Problem requirements
Each line of the records that includes "block" should be found and copied.

Given data
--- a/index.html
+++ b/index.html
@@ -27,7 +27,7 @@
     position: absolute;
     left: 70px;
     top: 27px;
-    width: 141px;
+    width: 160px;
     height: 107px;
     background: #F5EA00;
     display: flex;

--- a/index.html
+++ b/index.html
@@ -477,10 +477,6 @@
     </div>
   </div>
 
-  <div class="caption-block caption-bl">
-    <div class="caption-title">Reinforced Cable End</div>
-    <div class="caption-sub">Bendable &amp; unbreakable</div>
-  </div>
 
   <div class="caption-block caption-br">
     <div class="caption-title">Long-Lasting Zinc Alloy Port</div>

==

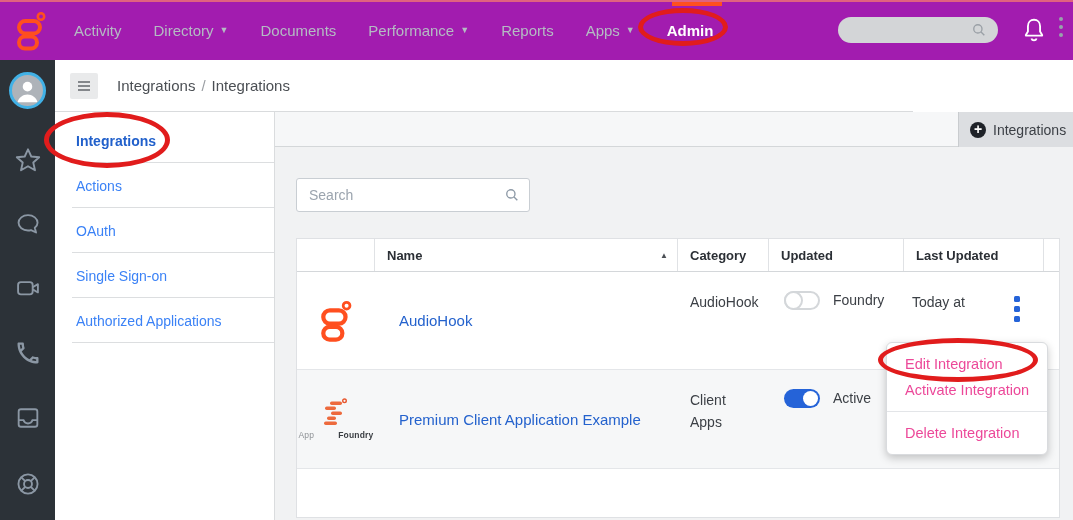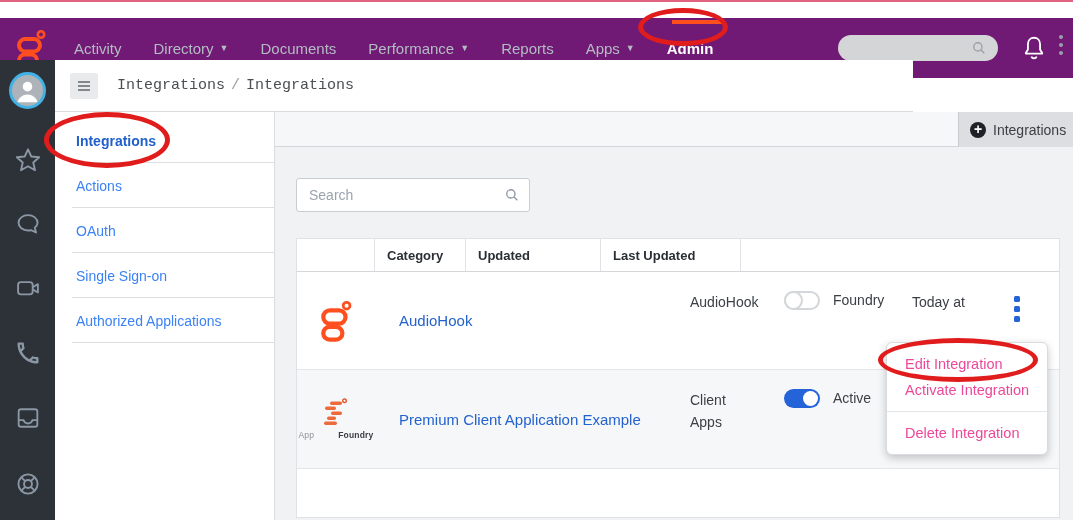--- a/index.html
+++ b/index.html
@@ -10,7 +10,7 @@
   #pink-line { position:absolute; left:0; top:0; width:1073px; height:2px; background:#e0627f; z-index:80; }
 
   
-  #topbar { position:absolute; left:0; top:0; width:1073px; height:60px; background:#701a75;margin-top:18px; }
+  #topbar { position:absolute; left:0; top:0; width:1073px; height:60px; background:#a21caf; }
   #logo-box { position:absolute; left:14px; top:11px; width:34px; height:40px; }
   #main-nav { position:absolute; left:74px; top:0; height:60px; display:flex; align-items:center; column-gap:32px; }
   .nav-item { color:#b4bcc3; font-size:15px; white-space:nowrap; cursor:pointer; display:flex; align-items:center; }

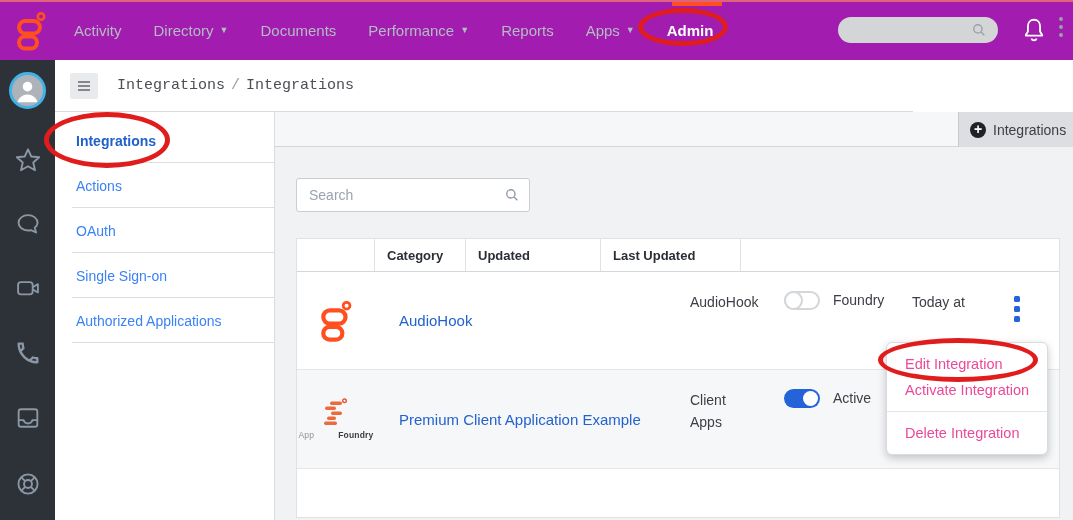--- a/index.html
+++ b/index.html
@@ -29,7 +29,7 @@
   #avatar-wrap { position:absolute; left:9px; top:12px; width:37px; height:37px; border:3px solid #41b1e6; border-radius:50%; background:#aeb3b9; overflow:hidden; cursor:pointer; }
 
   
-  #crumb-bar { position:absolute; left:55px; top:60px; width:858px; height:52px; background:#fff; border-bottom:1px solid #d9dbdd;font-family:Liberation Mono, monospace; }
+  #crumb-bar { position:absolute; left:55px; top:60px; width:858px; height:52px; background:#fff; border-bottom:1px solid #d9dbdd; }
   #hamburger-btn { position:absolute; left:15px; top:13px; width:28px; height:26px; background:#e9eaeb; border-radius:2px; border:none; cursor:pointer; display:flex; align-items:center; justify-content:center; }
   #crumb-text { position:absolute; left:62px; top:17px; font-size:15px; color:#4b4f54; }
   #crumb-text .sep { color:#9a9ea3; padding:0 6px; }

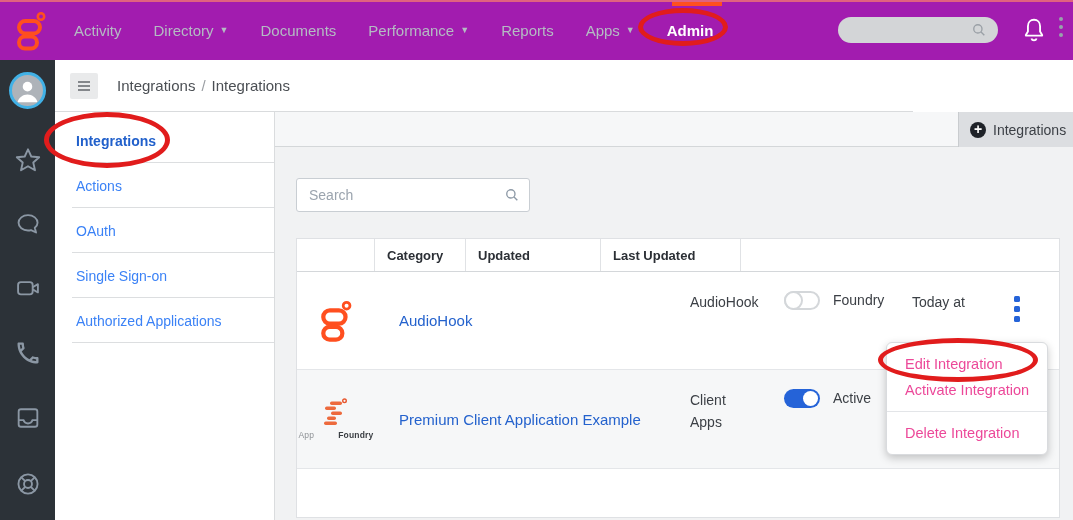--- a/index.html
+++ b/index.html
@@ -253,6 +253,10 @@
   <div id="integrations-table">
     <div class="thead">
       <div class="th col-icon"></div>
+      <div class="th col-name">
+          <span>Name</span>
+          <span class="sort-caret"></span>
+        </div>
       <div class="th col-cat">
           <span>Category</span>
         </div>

---

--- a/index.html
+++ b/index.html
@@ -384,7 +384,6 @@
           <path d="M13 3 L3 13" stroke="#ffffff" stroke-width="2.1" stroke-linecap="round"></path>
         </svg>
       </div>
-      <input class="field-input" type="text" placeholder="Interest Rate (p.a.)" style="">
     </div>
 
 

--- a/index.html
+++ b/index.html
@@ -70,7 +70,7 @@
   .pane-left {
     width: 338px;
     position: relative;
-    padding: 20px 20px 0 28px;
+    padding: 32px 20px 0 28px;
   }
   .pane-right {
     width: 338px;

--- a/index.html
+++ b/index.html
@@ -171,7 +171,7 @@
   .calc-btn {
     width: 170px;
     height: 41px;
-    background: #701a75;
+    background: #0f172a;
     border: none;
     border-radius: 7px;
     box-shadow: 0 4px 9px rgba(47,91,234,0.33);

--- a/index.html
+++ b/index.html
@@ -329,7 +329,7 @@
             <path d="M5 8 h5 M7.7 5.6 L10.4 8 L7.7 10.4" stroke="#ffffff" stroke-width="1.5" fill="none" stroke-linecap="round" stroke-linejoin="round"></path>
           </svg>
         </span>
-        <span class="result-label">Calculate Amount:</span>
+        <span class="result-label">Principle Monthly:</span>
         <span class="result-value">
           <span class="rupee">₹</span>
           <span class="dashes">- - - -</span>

Result of this task
-  <div class="caption-block caption-bl">
   <div class="caption-block caption-br">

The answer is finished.